Unter dem Strich ist die Verwaltung zu dem Schluss gekommen: „Um dieser Aufgabe auf Dauer gerecht zu werden, ist ein Neubau eines Leitstellengebäudes unumgänglich.“ Die notwendigen Erfordernisse und Überlegungen zur technischen und organisatorischen Umsetzung unter Berücksichtigung des Raumbedarfes zu Ausbildungszwecken hätten letztendlich zu dem Ergebnis geführt, den Funktionsbereich Leitstelle neu zu planen und auf dem vorhandenen Grundstück in Erkelenz zu errichten. Dieser zweigeschossige Neubau (mit zweimal 450 Quadratmetern Nutzfläche) soll im Jahr 2016 entstehen.

Danach ist in einem zweiten Bauabschnitt im Jahr 2017 geplant, den bisherigen Leitstellenbereich umzubauen. Diese Räumlichkeiten sollen dann genutzt werden für Aus- und Fortbildungszwecke: für Lehrgänge und Schulungen für die Mitarbeiter des Feuerschutzzentrums samt Leitstelle, für die ehrenamtlichen Kräfte der Feuerwehren der Städte und Gemeinden sowie der Hilfsorganisationen sowie für die Mitarbeiter der gemeinnützigen Rettungsdienst-Gesellschaft.

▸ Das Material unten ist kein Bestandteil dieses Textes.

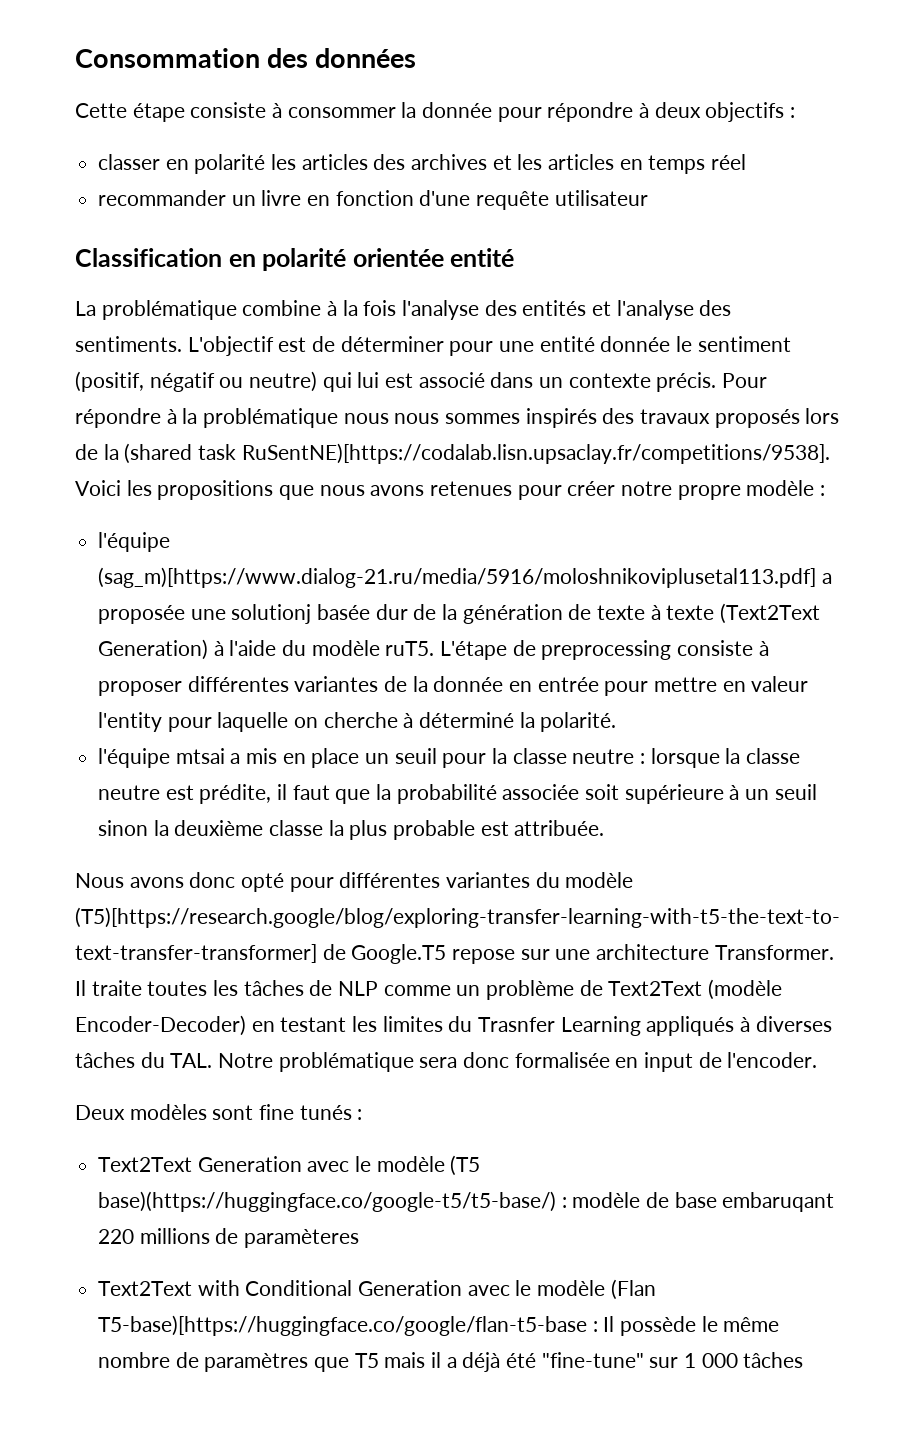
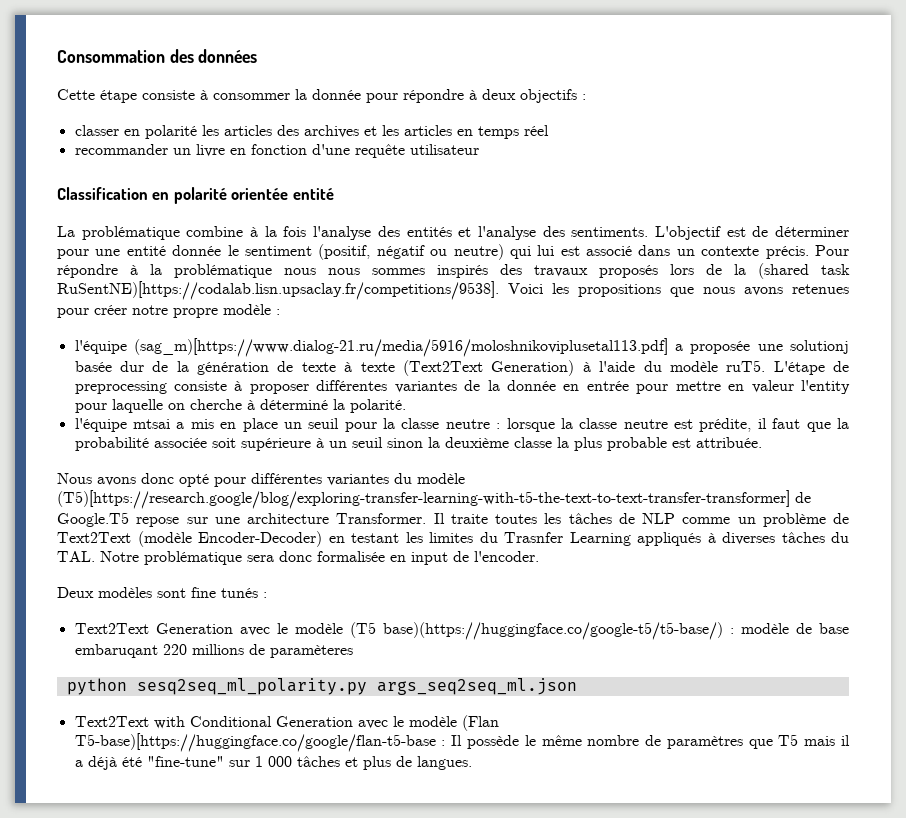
+ python sesq2seq_ml_polarity.py args_seq2seq_ml.json
- Text2Text with Conditional Generation avec le modèle (Flan T5-base)[https://huggingface.co/google/flan-t5-base : Il possède le même nombre de paramètres que T5 mais il a déjà été "fine-tune" sur 1 000 tâches
+ Text2Text with Conditional Generation avec le modèle (Flan T5-base)[https://huggingface.co/google/flan-t5-base : Il possède le même nombre de paramètres que T5 mais il a déjà été "fine-tune" sur 1 000 tâches et plus de langues.

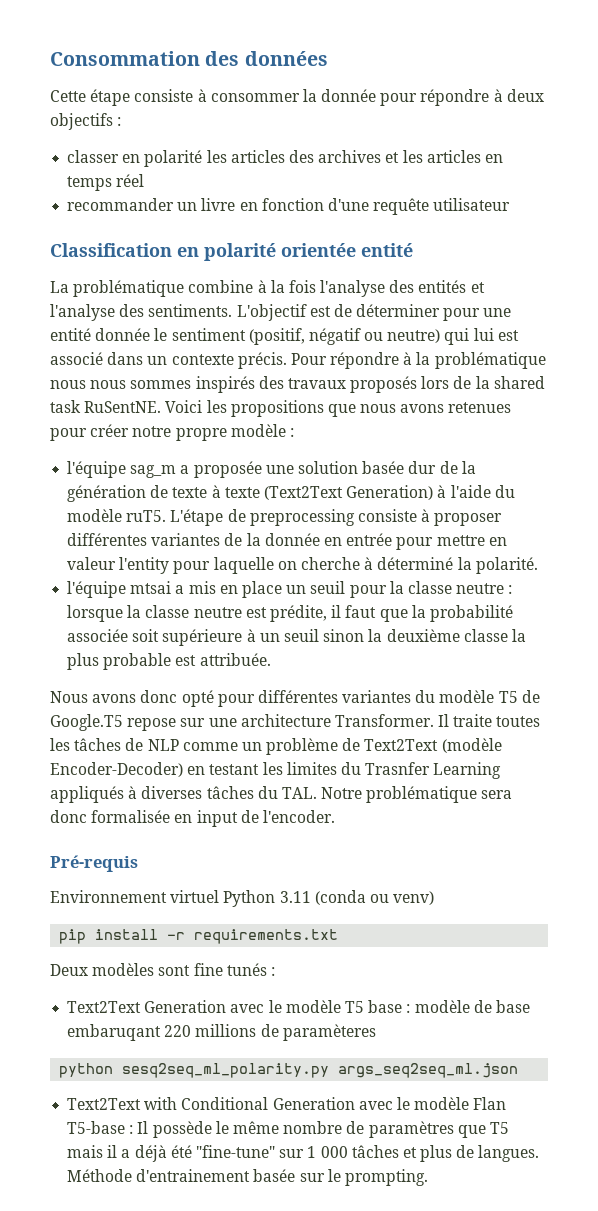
- Pour répondre à la problématique nous nous sommes inspirés des travaux proposés lors de la (shared task RuSentNE)[https://codalab.lisn.upsaclay.fr/competitions/9538]. Voici les propositions que nous avons retenues pour créer notre propre modèle :
+ Pour répondre à la problématique nous nous sommes inspirés des travaux proposés lors de la shared task RuSentNE. Voici les propositions que nous avons retenues pour créer notre propre modèle :
- l'équipe (sag_m)[https://www.dialog-21.ru/media/5916/moloshnikoviplusetal113.pdf] a proposée une solutionj basée dur de la génération de texte à texte (Text2Text Generation) à l'aide du modèle ruT5.
+ l'équipe sag_m a proposée une solution basée dur de la génération de texte à texte (Text2Text Generation) à l'aide du modèle ruT5.
- Nous avons donc opté pour différentes variantes du modèle (T5)[https://research.google/blog/exploring-transfer-learning-with-t5-the-text-to-text-transfer-transformer] de Google.T5 repose sur une architecture Transformer.
+ Nous avons donc opté pour différentes variantes du modèle T5 de Google.T5 repose sur une architecture Transformer.
+ Pré-requis
+ Environnement virtuel Python 3.11 (conda ou venv)
+ pip install -r requirements.txt
- Text2Text Generation avec le modèle (T5 base)(https://huggingface.co/google-t5/t5-base/) : modèle de base embaruqant 220 millions de paramèteres
+ Text2Text Generation avec le modèle T5 base : modèle de base embaruqant 220 millions de paramèteres
- Text2Text with Conditional Generation avec le modèle (Flan T5-base)[https://huggingface.co/google/flan-t5-base : Il possède le même nombre de paramètres que T5 mais il a déjà été "fine-tune" sur 1 000 tâches et plus de langues.
+ Text2Text with Conditional Generation avec le modèle Flan T5-base : Il possède le même nombre de paramètres que T5 mais il a déjà été "fine-tune" sur 1 000 tâches et plus de langues.
+ Méthode d'entrainement basée sur le prompting.

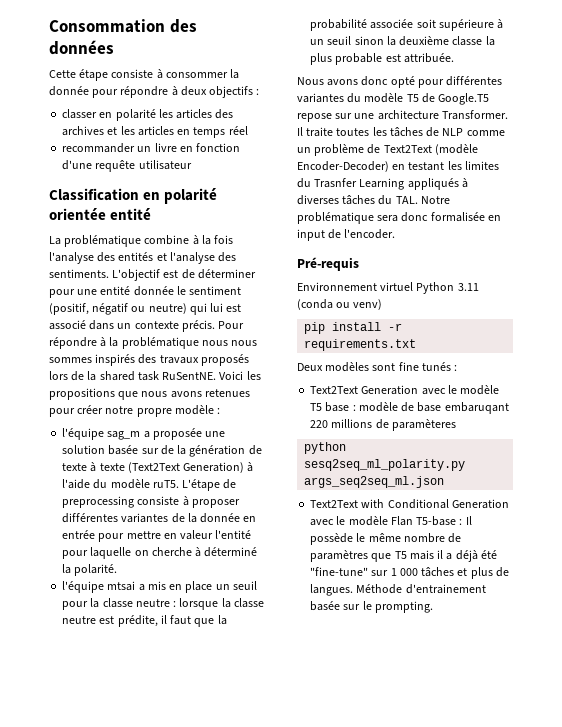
- l'équipe sag_m a proposée une solution basée dur de la génération de texte à texte (Text2Text Generation) à l'aide du modèle ruT5.
+ l'équipe sag_m a proposée une solution basée sur de la génération de texte à texte (Text2Text Generation) à l'aide du modèle ruT5.
- L'étape de preprocessing consiste à proposer différentes variantes de la donnée en entrée pour mettre en valeur l'entity pour laquelle on cherche à déterminé la polarité.
+ L'étape de preprocessing consiste à proposer différentes variantes de la donnée en entrée pour mettre en valeur l'entité pour laquelle on cherche à déterminé la polarité.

Dies sei notwendig, um den erforderlichen Qualitätsstandards und den rechtlichen Forderungen zu entsprechen. Derzeit stünden dafür keine Räumlichkeiten zur Verfügung, da die ehemals für Schulungszwecke genutzten Räume zugunsten der dringend erforderlichen Führungsräume für große Schadenslagen sowie als Werkstatt- und Büroflächen umgestaltet worden seien. Um den Leitstellenbetrieb auch während der Bauphase sicherzustellen, könnten die vorhandenen Leitstellenräume erst nach dem Umzug in den Neubau umgebaut werden.

Schließlich soll es 2018 einen dritten Bauabschnitt geben: mit der Erweiterung der bestehenden Fahrzeughallen. In der neuen Halle (Nutzfläche: 300 Quadratmeter) soll auch Platz für Überprüfungen von Funkgeräten, Antennenanlagen und anderen Geräten geschaffen werden. Sie soll auch für Ausbildungsveranstaltungen und Übungen genutzt werden können.

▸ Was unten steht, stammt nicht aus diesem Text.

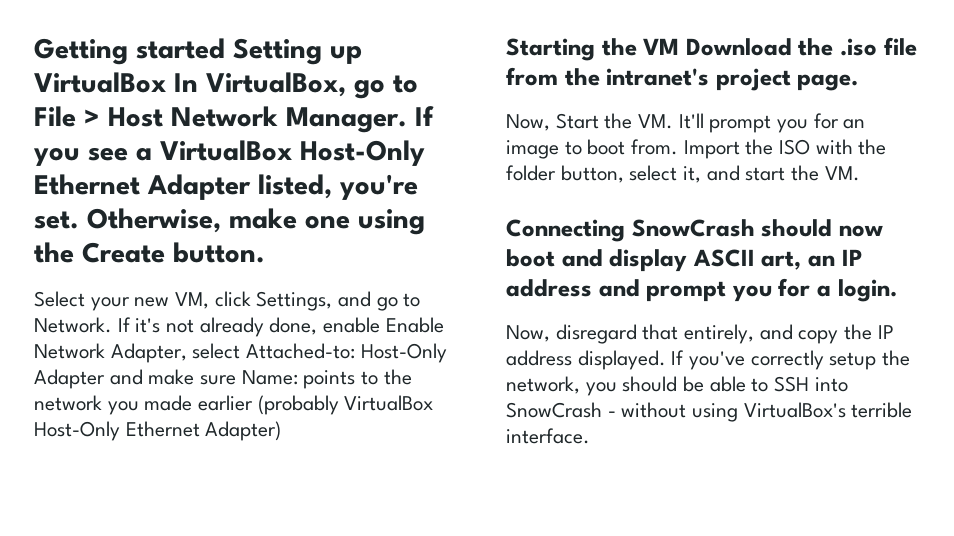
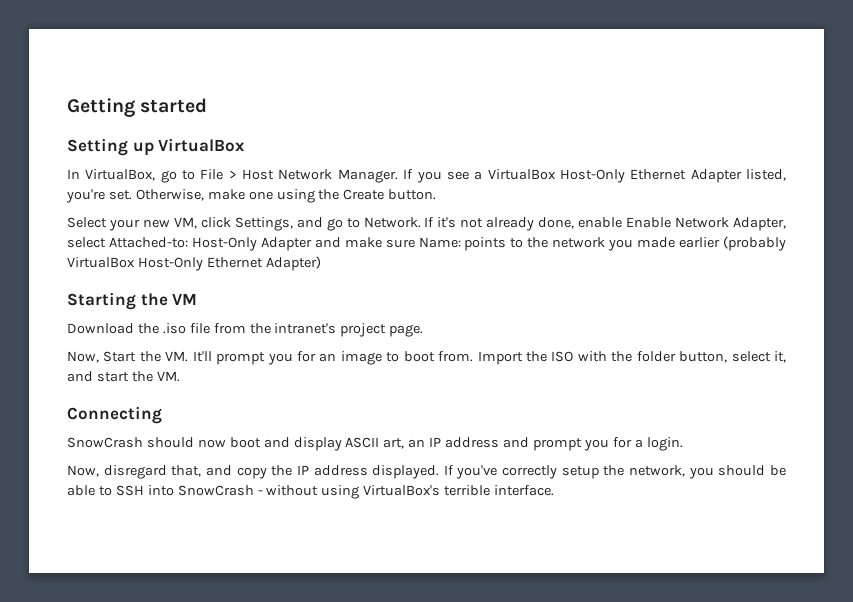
- Getting started Setting up VirtualBox In VirtualBox, go to File > Host Network Manager.
+ Getting started
+ Setting up VirtualBox
+ In VirtualBox, go to File > Host Network Manager.
- Starting the VM Download the .iso file from the intranet's project page.
+ Starting the VM
+ Download the .iso file from the intranet's project page.
- Connecting SnowCrash should now boot and display ASCII art, an IP address and prompt you for a login.
+ Connecting
+ SnowCrash should now boot and display ASCII art, an IP address and prompt you for a login.
- Now, disregard that entirely, and copy the IP address displayed.
+ Now, disregard that, and copy the IP address displayed.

„Der Standort gibt es her“

Diplom-Ingenieur Thomas Gleichmann, Leiter des Amtes für Gebäudewirtschaft, betonte mit Blick auf die geplanten Baumaßnahmen auf dem insgesamt 8500 Quadratmeter großen Areal: „Der Standort gibt das her.“ Auch wenn die Entscheidung erst im September im Kreistag fallen soll, so unterstrich Erwin Dahlmanns von der CDU-Mehrheitsfraktion im Bauausschuss, wie wichtig es sei, die Leitstelle „auf den Stand der Zeit, auf den Stand der Technik zu bringen“.